Summary of "Face au "Ronaldo" de l'optimisation fiscale, les députés passent pour des joueurs du dimanche !"
Overview
The video is presented as a hearing-style exchange with a tax lawyer (“Mr. Borner,” likened to a “Ronaldo of taxation”) who explains how France’s richest clients use legal tax structuring to reduce or avoid taxation. He argues that constitutional limits—especially Article 13 of the 1789 Declaration of the Rights of Man and of the Citizen—constrain the state’s ability to tax “latent income.”
Purpose of the hearing / framing
- MPs are portrayed as seeking details on advanced techniques used to legally minimize taxes for wealthy clients.
- Mr. Borner repeatedly emphasizes that his objective is not to help clients leave France, but to optimize taxation legally, while acknowledging that some measures can still trigger relocation (often described as “tax exile”).
What wealthy clients typically ask for
Mr.
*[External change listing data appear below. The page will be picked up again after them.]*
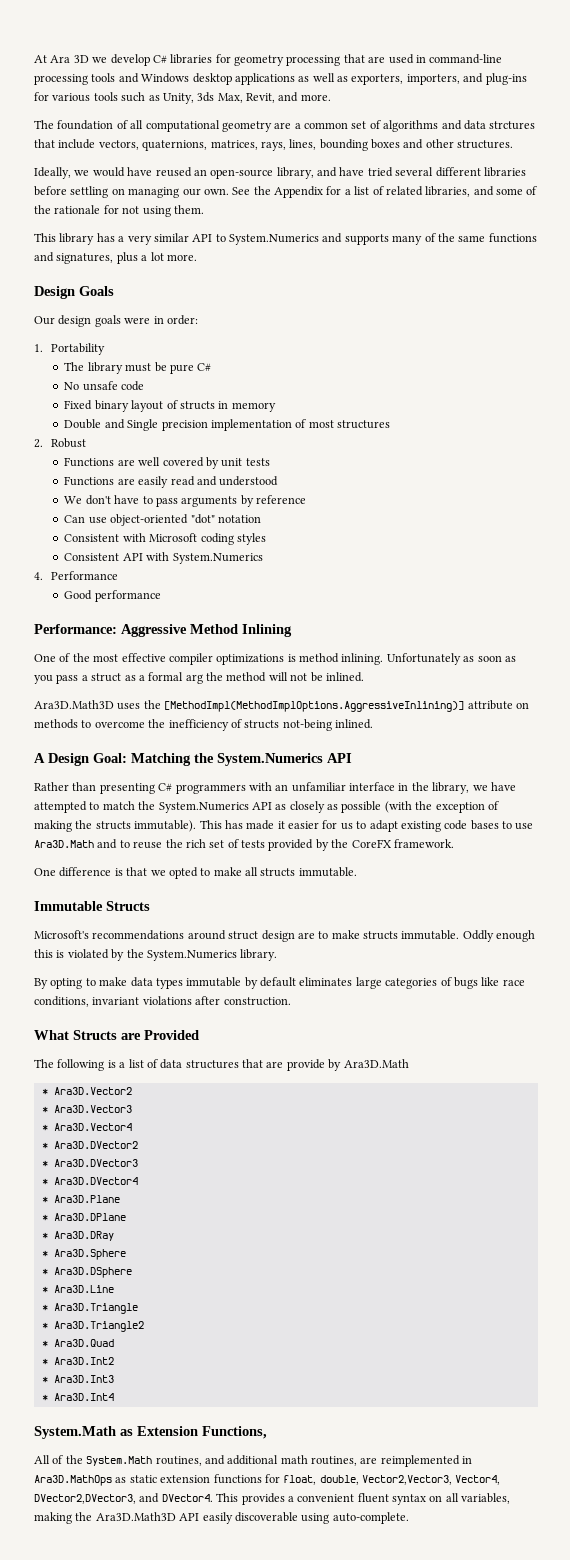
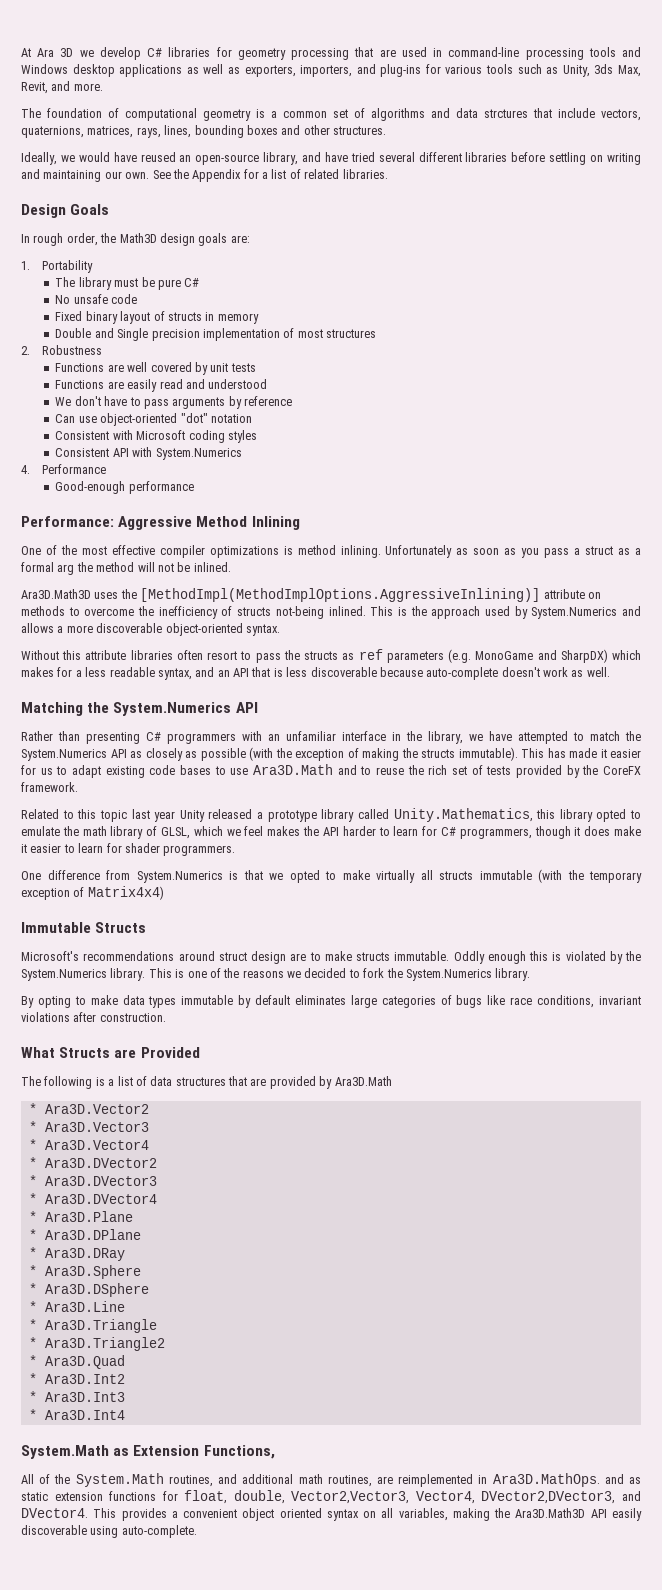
[130,120,144,129] all -> (119, 113) none
[274,122,292,129] are -> [256,109,265,118] is
[128,187,180,198] managing -> [606,153,641,165] [21,169,102,182] writing and maintaining
[425,186,538,197] [34,205,204,217] [34,233,537,245] [34,252,197,264] [34,286,114,299] [34,315,198,327] libraries, and some of the rationale for not using them. // This library has a very similar API to System.Numerics and supports many of the same functions and signatures, plus a lot more. // Design Goals // Our design goals were in order: -> [342,169,388,179] [21,204,110,218] [21,233,250,246] libraries. // Design Goals // In rough order, the Math3D design goals are:
[50,438,86,448] Robust -> [41,345,102,355] Robustness
[64,590,93,600] Good -> [55,481,126,494] Good-enough
[34,753,127,766] // A Design Goal: -> [370,606,641,619] [21,623,280,636] [21,649,642,663] [21,667,610,680] This is the approach used by System.Numerics and allows a more discoverable object-oriented syntax. // Without this attribute libraries often resort to pass the structs as ref parameters (e.g. MonoGame and SharpDX) which makes for a less readable syntax, and an API that is less discoverable because auto-complete doesn't work as well. //
(454, 843) none -> [21,808,641,822] [21,826,641,839] [21,843,236,856] // Related to this topic last year Unity released a prototype library called Unity.Mathematics, this library opted to emulate the math library of GLSL, which we feel makes the API harder to learn for C# programmers, though it does make it easier to learn for shader programmers.
(112, 872) none -> [106,870,223,883] from System.Numerics
(242, 871) none -> [376,870,415,883] virtually
[298,867,357,877] immutable. -> [479,869,642,883] [21,886,164,900] immutable (with the temporary exception of Matrix4x4)
(278, 955) none -> [148,968,531,981] This is one of the reasons we decided to fork the System.Numerics library.
[286,1059,325,1071] provide -> [269,1076,316,1089] provided
[34,1475,112,1486] Ara3D.MathOps -> [492,1473,624,1487] Ara3D.MathOps. and
[357,1493,389,1503] fluent -> [242,1508,322,1521] object oriented

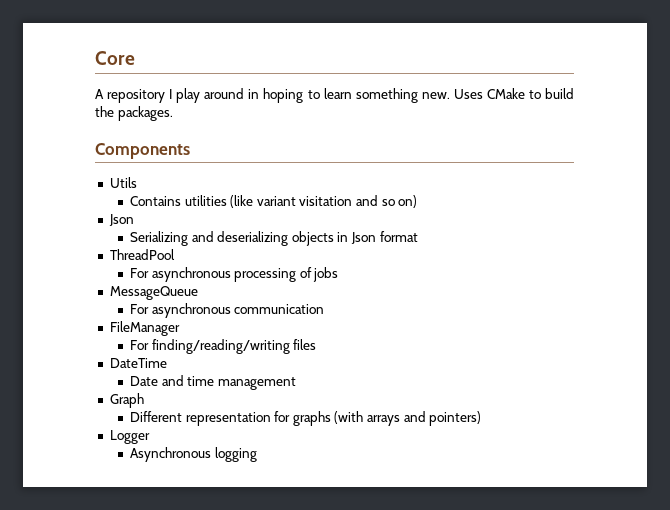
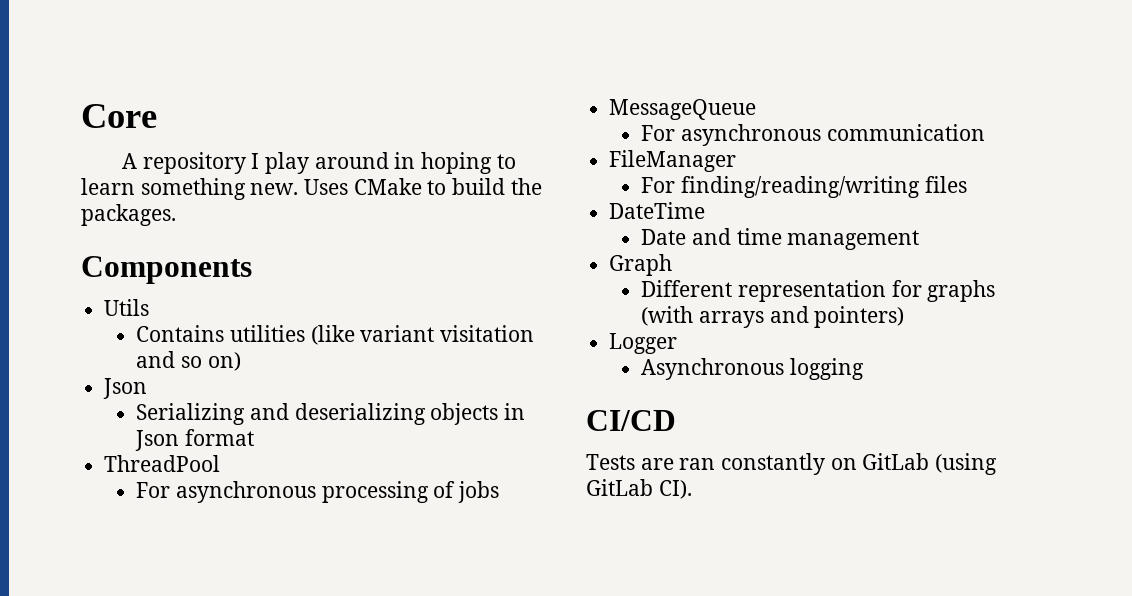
(257, 454) none -> [586,410,676,431] [586,453,998,475] [586,479,692,499] // CI/CD // Tests are ran constantly on GitLab (using GitLab CI).

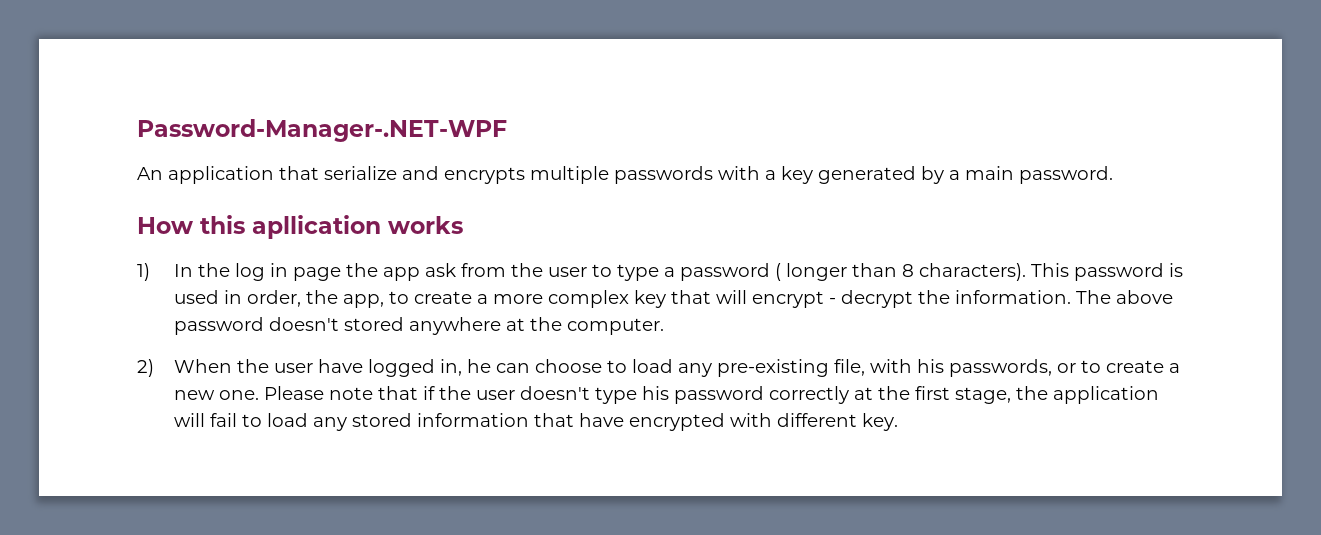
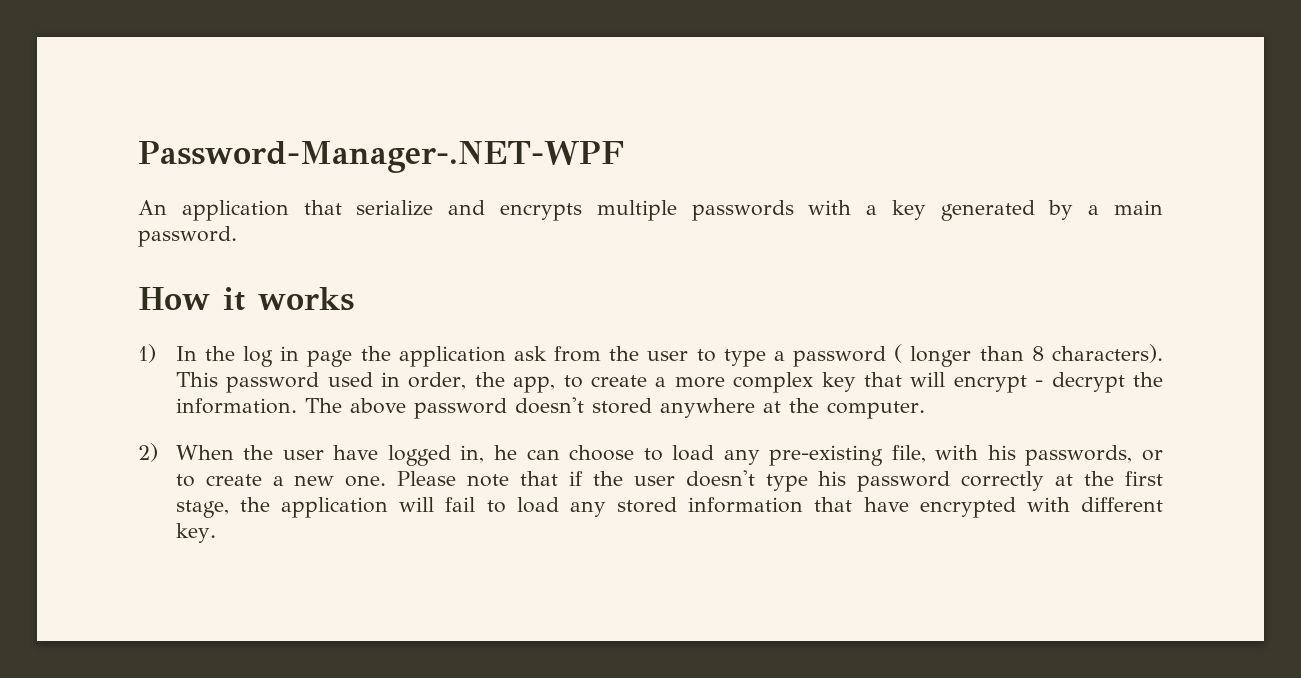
[200,215,381,239] this apllication -> [223,287,245,311] it
[382,267,420,281] app -> [398,346,506,367] application
[1168,263,1183,277] is -> (320, 382) none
Borner says wealthy clients mainly seek help with:
- Wealth transmission (asset succession)
- Paying as little tax as possible
- International mobility concerns (how relocation affects taxation)
- Return on investments (ensuring asset structures remain economically functional)
Key optimization levers mentioned
Investment structuring (notably real estate)
- Structuring—especially real estate held via corporate/tax frameworks—is described as a way to:
- reduce personal taxation during asset holding, and
- manage cash flows through refinancing.
Furnished rentals regimes
- He clarifies that LMNP (furnished non-professional rentals) is more relevant than the briefly referenced LMP (furnished professional rentals).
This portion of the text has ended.